Start of Block
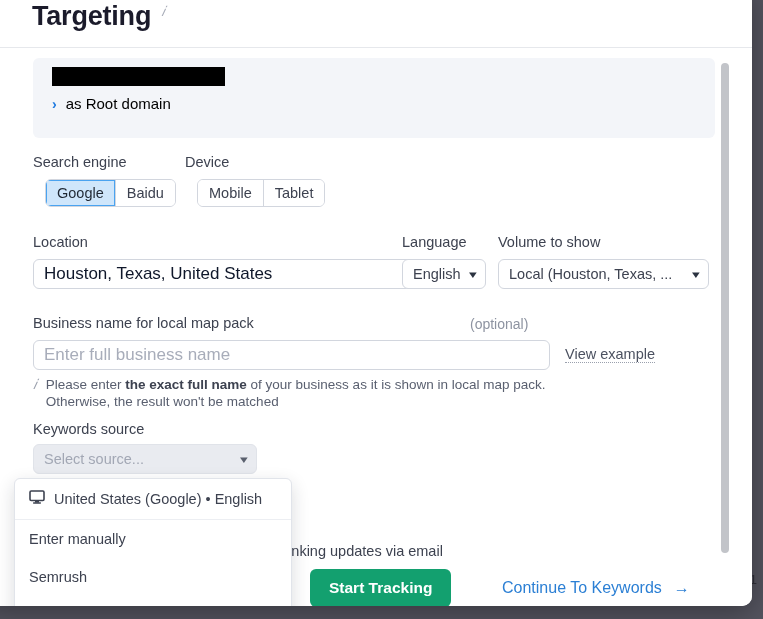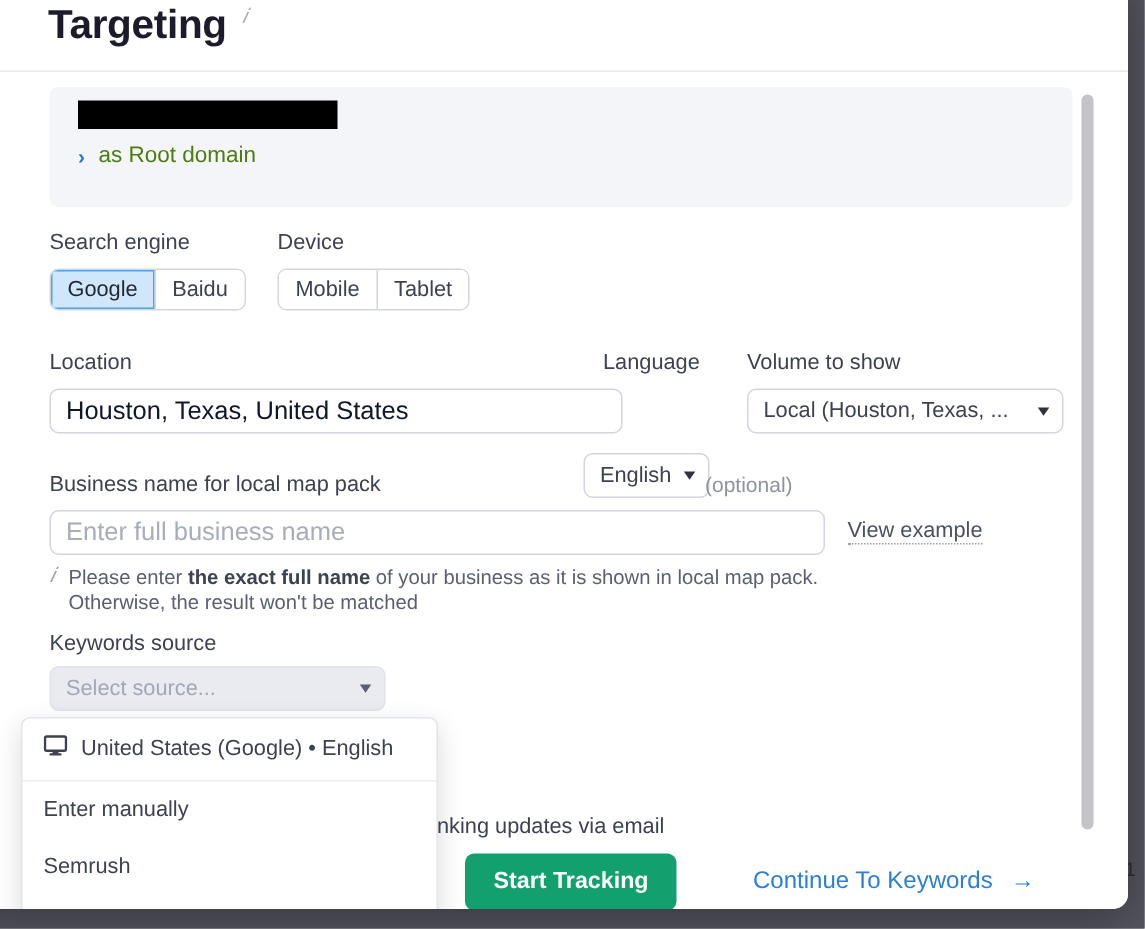--- a/index.html
+++ b/index.html
@@ -130,41 +130,42 @@
     gap: 9px;
     cursor: pointer;
   }
   #root-domain-link .chev {
     color: #1f7ae0;
     font-size: 14px;
     font-weight: bold;
     line-height: 1;
   }
   #root-domain-link .lbl {
-    color: #4d7c0f;
+    color: #000000;
     font-size: 15px;
   }
 
   
   .field-label {
     font-size: 14.5px;
     color: #3d4250;
     white-space: nowrap;
   }
   .abs { position: absolute; }
 
   
   .segmented {
     display: inline-flex;
     border: 1px solid #d2d6de;
     border-radius: 6px;
     overflow: hidden;
     background: #fff;
     height: 28px;
     box-sizing: border-box;
+    margin-left: 12px;
   }
   .seg {
     font-size: 14.5px;
     color: #3d4250;
     padding: 0 11px;
     display: flex;
     align-items: center;
     background: #fff;
     border-right: 1px solid #d2d6de;
     cursor: pointer;
@@ -371,21 +372,21 @@
     </div>
 
     <div class="abs" style="left:51px; top:185px;">
       <span class="field-label">Location</span>
     </div>
     <input class="abs text-input" style="left: 51px; top: 211px; width: 382px;" value="Houston, Texas, United States">
 
     <div class="abs" style="left:420px; top:185px;">
       <span class="field-label">Language</span>
     </div>
-    <div class="abs select-box" style="left:407px; top:211px; width:84px;margin-top:43px;">
+    <div class="abs select-box" style="left:420px; top:211px; width:84px;">
       <span>English</span>
       <span class="caret">▾</span>
     </div>
 
     <div class="abs" style="left:516px; top:185px;">
       <span class="field-label">Volume to show</span>
     </div>
     <div class="abs select-box" style="left:516px; top:211px; width:211px;">
       <span>Local (Houston, Texas, ...</span>
       <span class="caret">▾</span>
End of Block
EXERCISE PROMPT: Bring together each line above where the string "solid" turns up.

THE COMPLETED TASK:
     border: 1px solid #d2d6de;
     border-right: 1px solid #d2d6de;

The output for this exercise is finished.